"Prawdopodobieństwo zaistnienia takiej sytuacji jest znikome. Niemniej nie bagatelizujemy tej sprawy i dlatego podejmujemy stosowne działania by być przygotowanym na każdą ewentualność" - podkreślił szef SG WP gen. Franciszek Gągor.
Szef SG WP wyjaśnił, że w Siłach Zbrojnych funkcjonują dwa systemy gotowości: system gotowości bojowej i system gotowości kryzysowej. To właśnie wybrane elementy tego drugiego systemu zostaną od poniedziałku postawione w stan podwyższonej gotowości.
"Przygotowujemy do szybkiego użycia te jednostki, które mogą okazać się użyteczne w przeciwdziałaniu ewentualnej sytuacji kryzysowej w tym m.in. jednostki transportu powietrznego, ochrony, pododdziały chemiczne i inżynieryjne. Posiadamy odpowiednie środki, procedury i system powiadamiania" - informuje gen. Gągor.
Jak dodał, strona amerykańska potwierdziła, że ewentualna próba zestrzelenia satelity nastąpi po 20 lutym i zapewniła, że na pokładzie satelity nie ma substancji radioaktywnych czy promieniotwórczych.
Amerykański sztuczny satelita US193 został wyniesiony na orbitę w grudniu 2006 r. Amerykanie stracili kontrolę nad szpiegowskim aparatem wkrótce potem wskutek awarii centralnego komputera, spowodowanej brakiem zasilania.

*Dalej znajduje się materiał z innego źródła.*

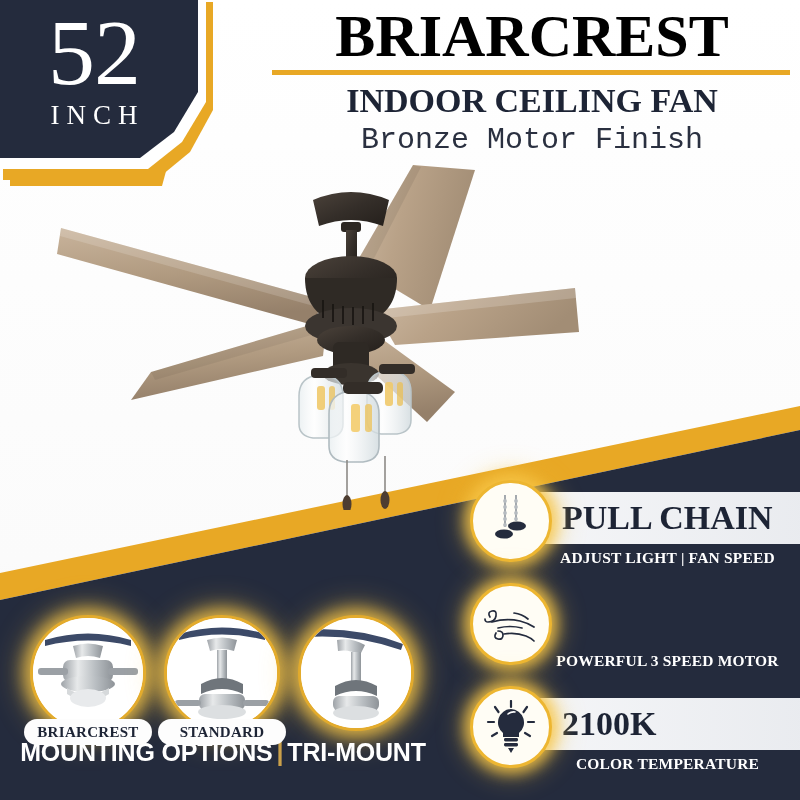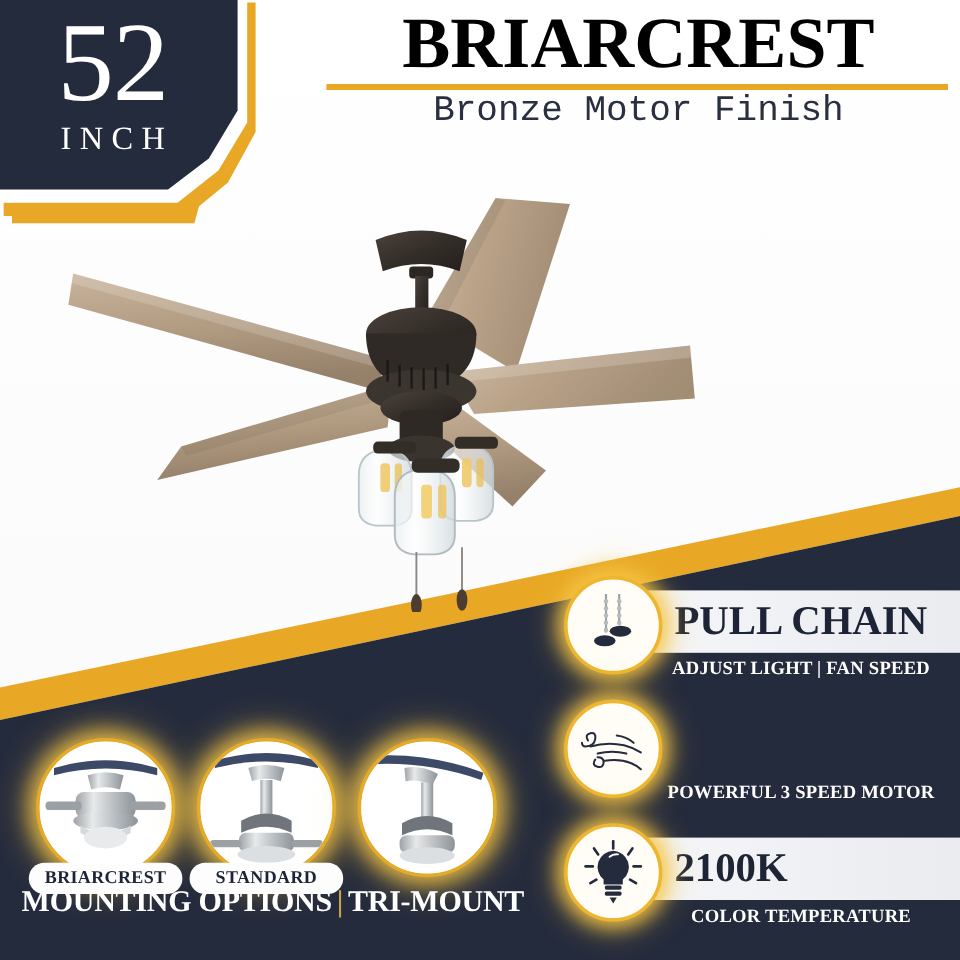"INDOOR CEILING FAN" div.sub1 { html: none -> <div>INDOOR CEILING FAN</div> }
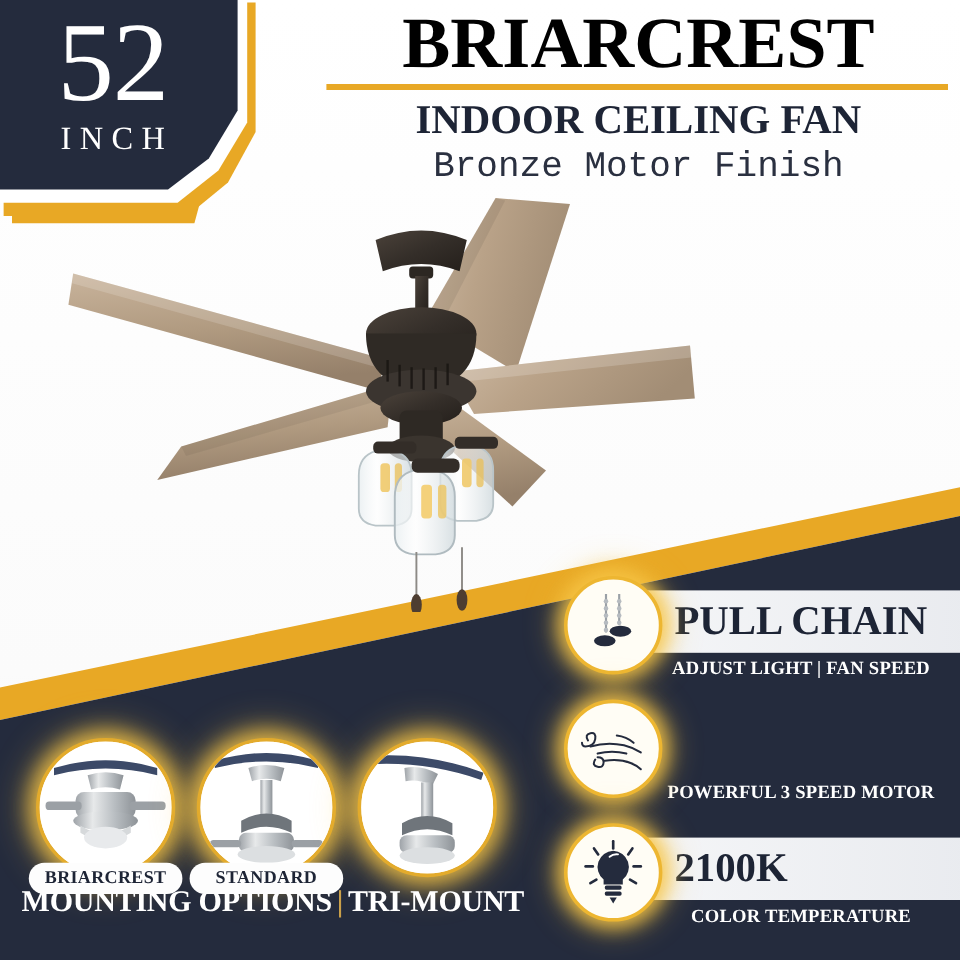"MOUNTING OPTIONS | TRI-MOUNT" .mount-caption { font-family: Liberation Serif, serif -> Liberation Sans, sans-serif }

Prezydent George W. Bush nakazał zestrzelenie satelity za pomocą pocisku odpalonego z okrętu wojennego. Planuje się wykorzystanie rakiety taktycznej, która ma trafić w satelitę zanim ten wejdzie w atmosferę ziemską. Nie wiadomo jeszcze, kiedy operacja się rozpocznie. Przewiduje się, że zepsuty aparat zacznie wchodzić w atmosferę w pierwszym tygodniu marca.